_Activity_: Take each line below that has "frontierwallet" and copy it.
#### Exercise material ####
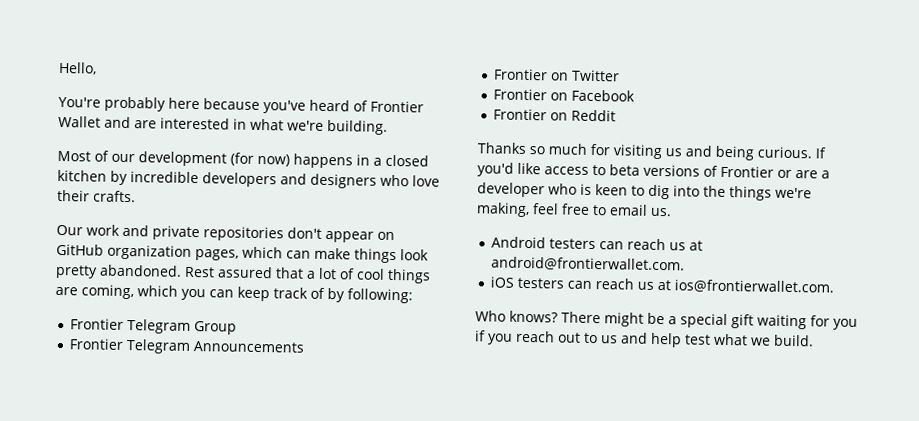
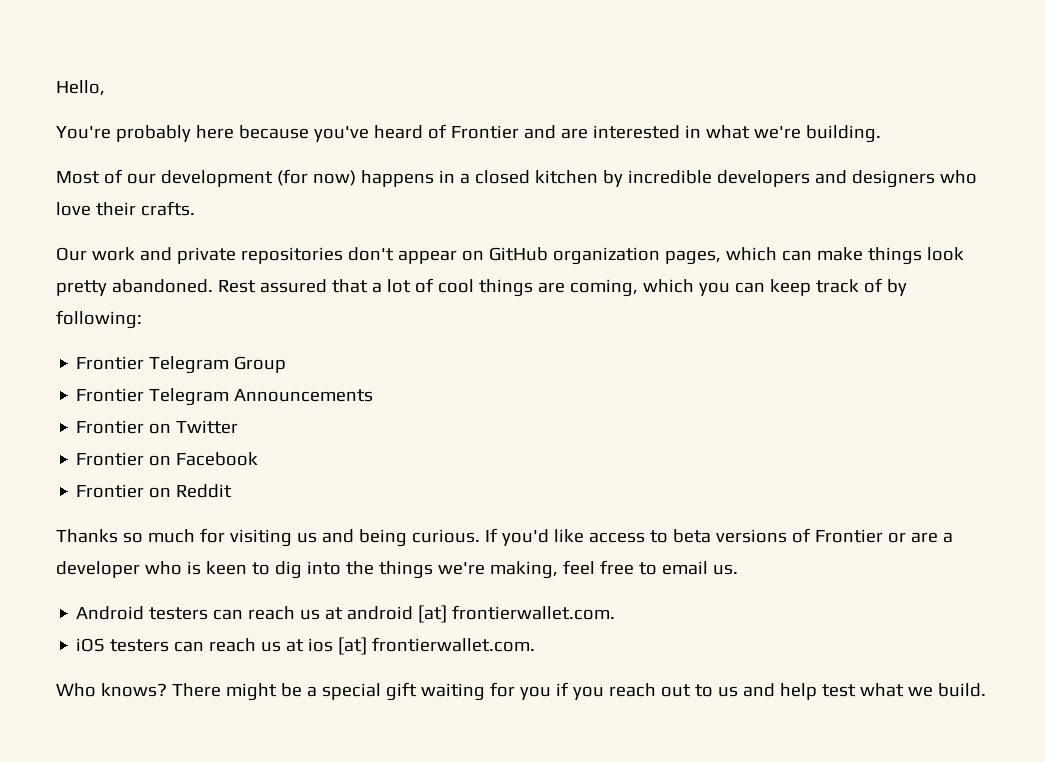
[58,115,101,128] Wallet -> (519, 132) none
[491,256,686,272] android@frontierwallet.com. -> [347,605,616,623] android [at] frontierwallet.com.
[674,279,835,294] ios@frontierwallet.com. -> [308,637,536,655] ios [at] frontierwallet.com.

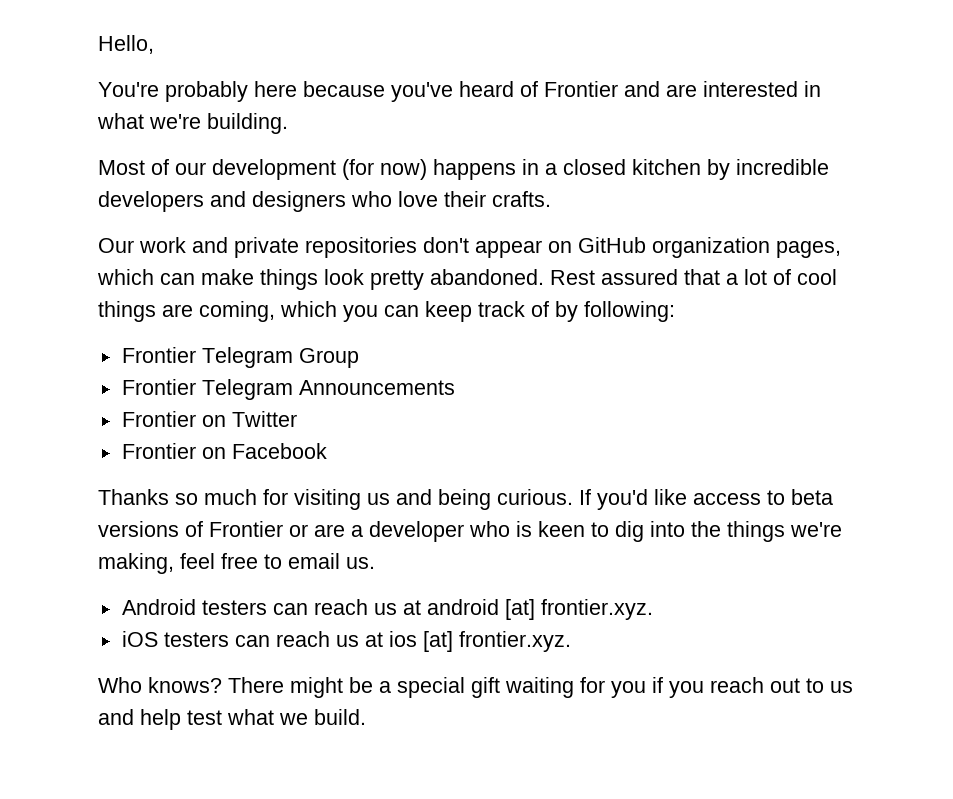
[76,484,233,498] // Frontier on Reddit -> (327, 451) none
[452,605,616,620] frontierwallet.com. -> [540,599,653,620] frontier.xyz.
[372,637,536,652] frontierwallet.com. -> [458,631,571,652] frontier.xyz.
####
_Your response_:
[491,256,686,272] android@frontierwallet.com. -> [347,605,616,623] android [at] frontierwallet.com.
[674,279,835,294] ios@frontierwallet.com. -> [308,637,536,655] ios [at] frontierwallet.com.
[452,605,616,620] frontierwallet.com. -> [540,599,653,620] frontier.xyz.
[372,637,536,652] frontierwallet.com. -> [458,631,571,652] frontier.xyz.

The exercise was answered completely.